Information supplied
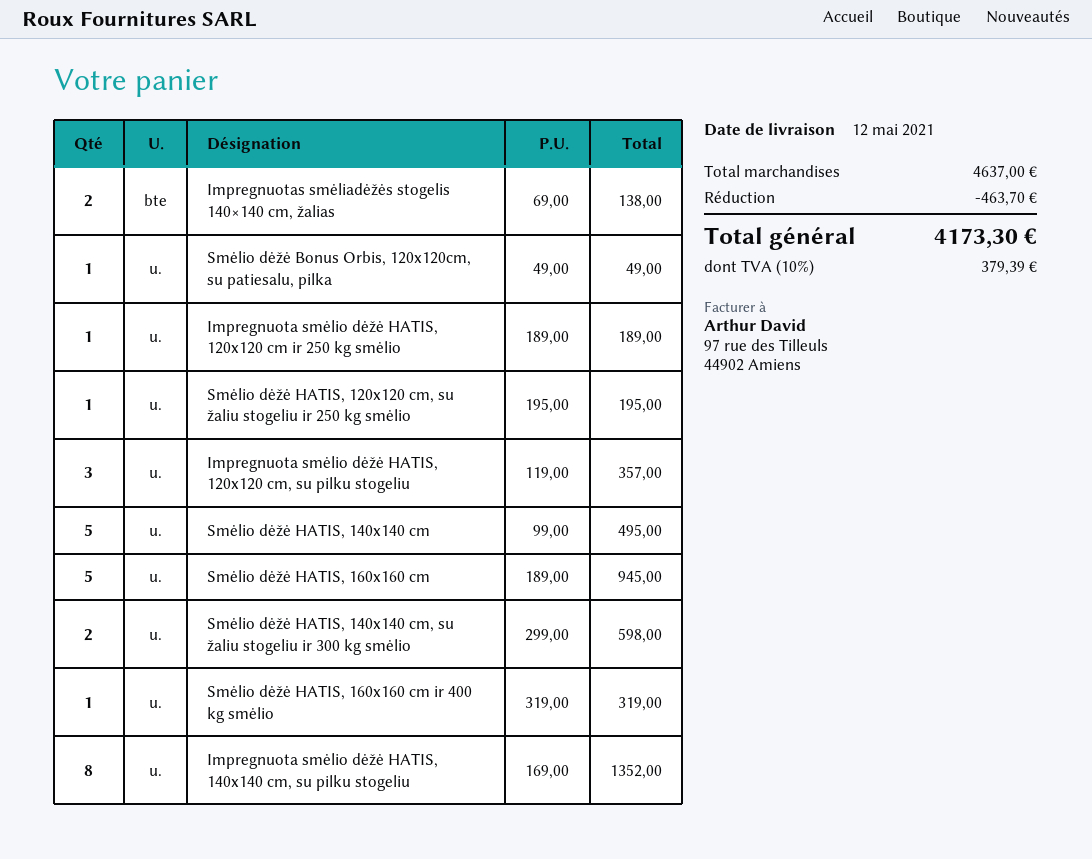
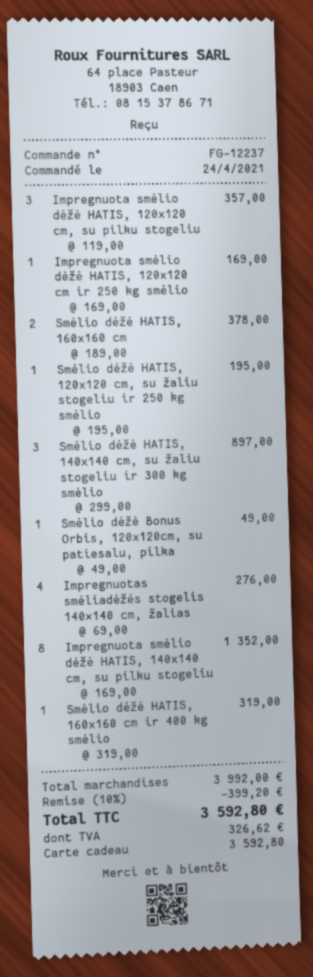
Impregnuotas smėliadėžės stogelis 140×140 cm, žalias: 2 x 69.00 = 138.00 -> 4 x 69.00 = 276.00
Impregnuota smėlio dėžė HATIS, 120x120 cm ir 250 kg smėlio: 1 x 189.00 = 189.00 -> 1 x 169.00 = 169.00
Smėlio dėžė HATIS, 140x140 cm: 5 x 99.00 = 495.00 -> none
Smėlio dėžė HATIS, 160x160 cm: 5 x 189.00 = 945.00 -> 2 x 189.00 = 378.00
Smėlio dėžė HATIS, 140x140 cm, su žaliu stogeliu ir 300 kg smėlio: 2 x 299.00 = 598.00 -> 3 x 299.00 = 897.00
subtotal: 4637.00 -> 3992.00
discount: 463.70 -> 399.20
tax: 379.39 -> 326.62
total: 4173.30 -> 3592.80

What is expected
Every entry above needs to be copied exactly, and no pictures go with it.

Answer space
Impregnuotas smėliadėžės stogelis 140×140 cm, žalias: 2 x 69.00 = 138.00 -> 4 x 69.00 = 276.00
Impregnuota smėlio dėžė HATIS, 120x120 cm ir 250 kg smėlio: 1 x 189.00 = 189.00 -> 1 x 169.00 = 169.00
Smėlio dėžė HATIS, 140x140 cm: 5 x 99.00 = 495.00 -> none
Smėlio dėžė HATIS, 160x160 cm: 5 x 189.00 = 945.00 -> 2 x 189.00 = 378.00
Smėlio dėžė HATIS, 140x140 cm, su žaliu stogeliu ir 300 kg smėlio: 2 x 299.00 = 598.00 -> 3 x 299.00 = 897.00
subtotal: 4637.00 -> 3992.00
discount: 463.70 -> 399.20
tax: 379.39 -> 326.62
total: 4173.30 -> 3592.80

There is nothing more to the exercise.